Segment Start: Input records

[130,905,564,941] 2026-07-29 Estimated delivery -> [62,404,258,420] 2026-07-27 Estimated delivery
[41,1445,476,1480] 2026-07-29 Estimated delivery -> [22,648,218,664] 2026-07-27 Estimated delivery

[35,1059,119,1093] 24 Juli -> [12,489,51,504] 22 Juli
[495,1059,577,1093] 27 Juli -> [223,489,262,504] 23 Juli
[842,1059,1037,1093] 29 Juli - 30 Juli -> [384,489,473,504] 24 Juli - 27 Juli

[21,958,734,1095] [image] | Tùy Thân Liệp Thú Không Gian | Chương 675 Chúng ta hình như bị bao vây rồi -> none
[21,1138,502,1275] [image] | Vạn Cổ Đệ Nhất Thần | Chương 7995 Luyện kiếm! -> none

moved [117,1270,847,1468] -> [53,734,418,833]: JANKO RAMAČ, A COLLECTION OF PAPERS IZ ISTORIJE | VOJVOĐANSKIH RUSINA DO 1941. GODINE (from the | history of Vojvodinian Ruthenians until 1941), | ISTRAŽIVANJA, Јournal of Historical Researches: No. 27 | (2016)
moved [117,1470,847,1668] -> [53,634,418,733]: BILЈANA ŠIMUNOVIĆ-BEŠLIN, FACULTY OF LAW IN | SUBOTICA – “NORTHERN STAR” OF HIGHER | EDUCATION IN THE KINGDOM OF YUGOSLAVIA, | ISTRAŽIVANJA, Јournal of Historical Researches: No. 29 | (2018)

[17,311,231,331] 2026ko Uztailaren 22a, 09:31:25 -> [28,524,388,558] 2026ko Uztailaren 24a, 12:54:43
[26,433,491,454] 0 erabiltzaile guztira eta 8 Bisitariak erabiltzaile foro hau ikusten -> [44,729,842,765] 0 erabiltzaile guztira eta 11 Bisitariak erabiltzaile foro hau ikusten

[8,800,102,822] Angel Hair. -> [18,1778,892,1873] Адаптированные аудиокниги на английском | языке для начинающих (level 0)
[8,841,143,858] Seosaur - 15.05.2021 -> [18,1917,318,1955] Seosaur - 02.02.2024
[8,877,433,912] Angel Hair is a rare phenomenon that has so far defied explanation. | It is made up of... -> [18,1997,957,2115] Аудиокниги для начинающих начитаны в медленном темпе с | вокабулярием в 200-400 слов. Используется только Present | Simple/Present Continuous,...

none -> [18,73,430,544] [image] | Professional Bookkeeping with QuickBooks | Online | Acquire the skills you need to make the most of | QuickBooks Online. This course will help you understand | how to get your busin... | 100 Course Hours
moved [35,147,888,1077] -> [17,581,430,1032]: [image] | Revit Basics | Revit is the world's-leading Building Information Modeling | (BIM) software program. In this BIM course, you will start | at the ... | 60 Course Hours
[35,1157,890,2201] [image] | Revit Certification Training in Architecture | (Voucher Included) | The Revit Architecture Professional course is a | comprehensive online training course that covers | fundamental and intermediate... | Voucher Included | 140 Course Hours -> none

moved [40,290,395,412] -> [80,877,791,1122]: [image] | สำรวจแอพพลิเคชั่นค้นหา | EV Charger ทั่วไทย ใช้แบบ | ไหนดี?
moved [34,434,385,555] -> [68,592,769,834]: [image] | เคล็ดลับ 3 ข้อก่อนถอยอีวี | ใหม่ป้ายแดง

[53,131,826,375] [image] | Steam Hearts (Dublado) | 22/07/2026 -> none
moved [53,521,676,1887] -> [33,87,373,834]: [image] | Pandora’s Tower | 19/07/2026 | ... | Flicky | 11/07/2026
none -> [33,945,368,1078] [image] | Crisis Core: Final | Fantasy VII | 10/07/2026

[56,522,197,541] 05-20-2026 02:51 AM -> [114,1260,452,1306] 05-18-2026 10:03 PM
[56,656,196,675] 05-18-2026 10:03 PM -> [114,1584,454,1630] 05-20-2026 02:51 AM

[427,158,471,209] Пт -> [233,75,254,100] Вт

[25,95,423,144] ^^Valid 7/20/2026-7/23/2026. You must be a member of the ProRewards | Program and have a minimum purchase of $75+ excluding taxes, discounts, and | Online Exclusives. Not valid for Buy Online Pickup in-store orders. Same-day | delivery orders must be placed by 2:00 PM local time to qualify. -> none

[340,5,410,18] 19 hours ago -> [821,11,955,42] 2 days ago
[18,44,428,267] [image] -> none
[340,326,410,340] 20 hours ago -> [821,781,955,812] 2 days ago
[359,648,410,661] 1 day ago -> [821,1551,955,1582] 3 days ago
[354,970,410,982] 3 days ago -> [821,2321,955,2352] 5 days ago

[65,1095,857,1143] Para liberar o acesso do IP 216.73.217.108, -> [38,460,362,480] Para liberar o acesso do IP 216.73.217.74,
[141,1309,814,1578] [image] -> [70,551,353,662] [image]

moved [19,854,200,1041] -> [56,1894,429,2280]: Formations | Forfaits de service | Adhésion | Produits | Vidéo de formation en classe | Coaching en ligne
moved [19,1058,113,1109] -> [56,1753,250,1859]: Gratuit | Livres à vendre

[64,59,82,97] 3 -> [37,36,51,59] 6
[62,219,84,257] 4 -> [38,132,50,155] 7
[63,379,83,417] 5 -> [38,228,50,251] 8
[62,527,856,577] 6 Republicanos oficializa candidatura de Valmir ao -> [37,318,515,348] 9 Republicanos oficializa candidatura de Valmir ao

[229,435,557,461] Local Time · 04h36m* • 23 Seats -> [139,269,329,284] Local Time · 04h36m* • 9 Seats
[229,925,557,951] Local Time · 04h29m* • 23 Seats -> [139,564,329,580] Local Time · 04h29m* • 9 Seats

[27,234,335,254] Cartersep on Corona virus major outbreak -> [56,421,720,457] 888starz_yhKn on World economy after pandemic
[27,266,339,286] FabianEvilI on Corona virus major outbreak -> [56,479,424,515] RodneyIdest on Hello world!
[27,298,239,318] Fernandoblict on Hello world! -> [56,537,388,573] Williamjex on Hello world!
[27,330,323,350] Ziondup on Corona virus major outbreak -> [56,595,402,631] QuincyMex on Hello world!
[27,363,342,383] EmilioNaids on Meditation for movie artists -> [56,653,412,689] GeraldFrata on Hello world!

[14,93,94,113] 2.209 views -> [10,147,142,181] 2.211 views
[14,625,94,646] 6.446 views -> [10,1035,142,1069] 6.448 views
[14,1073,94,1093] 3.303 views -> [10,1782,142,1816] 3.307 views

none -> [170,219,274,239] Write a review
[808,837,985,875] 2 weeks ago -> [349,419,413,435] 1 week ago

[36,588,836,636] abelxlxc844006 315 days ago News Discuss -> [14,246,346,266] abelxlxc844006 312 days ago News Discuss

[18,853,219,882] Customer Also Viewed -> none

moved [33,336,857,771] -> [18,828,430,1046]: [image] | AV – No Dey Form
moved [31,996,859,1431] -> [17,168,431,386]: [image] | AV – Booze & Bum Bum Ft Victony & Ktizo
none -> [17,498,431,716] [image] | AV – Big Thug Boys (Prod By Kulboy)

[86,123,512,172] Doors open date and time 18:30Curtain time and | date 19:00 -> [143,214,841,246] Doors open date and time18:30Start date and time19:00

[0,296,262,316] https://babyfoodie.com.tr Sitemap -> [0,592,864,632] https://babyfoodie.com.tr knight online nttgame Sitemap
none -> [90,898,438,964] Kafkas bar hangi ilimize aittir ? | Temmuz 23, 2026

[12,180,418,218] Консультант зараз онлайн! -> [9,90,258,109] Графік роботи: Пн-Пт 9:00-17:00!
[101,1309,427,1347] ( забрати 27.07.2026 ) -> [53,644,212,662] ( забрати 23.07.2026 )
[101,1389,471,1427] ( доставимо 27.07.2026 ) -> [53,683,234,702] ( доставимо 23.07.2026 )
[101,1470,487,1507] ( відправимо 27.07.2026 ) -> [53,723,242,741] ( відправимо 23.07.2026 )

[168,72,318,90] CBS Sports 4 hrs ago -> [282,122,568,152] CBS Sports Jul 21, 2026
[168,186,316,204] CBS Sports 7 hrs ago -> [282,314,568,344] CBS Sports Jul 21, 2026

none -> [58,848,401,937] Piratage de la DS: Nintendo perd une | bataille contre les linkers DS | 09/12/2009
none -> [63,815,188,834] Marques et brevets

Segment End: Input records

Action item: One stretch of the lines above is wanted, from the line that contains "[14,1073,94,1093] 3.303 views" through the line that contains "moved [31,996,859,1431] ->". Output it exactly.

Exercise solution:
[14,1073,94,1093] 3.303 views -> [10,1782,142,1816] 3.307 views

none -> [170,219,274,239] Write a review
[808,837,985,875] 2 weeks ago -> [349,419,413,435] 1 week ago

[36,588,836,636] abelxlxc844006 315 days ago News Discuss -> [14,246,346,266] abelxlxc844006 312 days ago News Discuss

[18,853,219,882] Customer Also Viewed -> none

moved [33,336,857,771] -> [18,828,430,1046]: [image] | AV – No Dey Form
moved [31,996,859,1431] -> [17,168,431,386]: [image] | AV – Booze & Bum Bum Ft Victony & Ktizo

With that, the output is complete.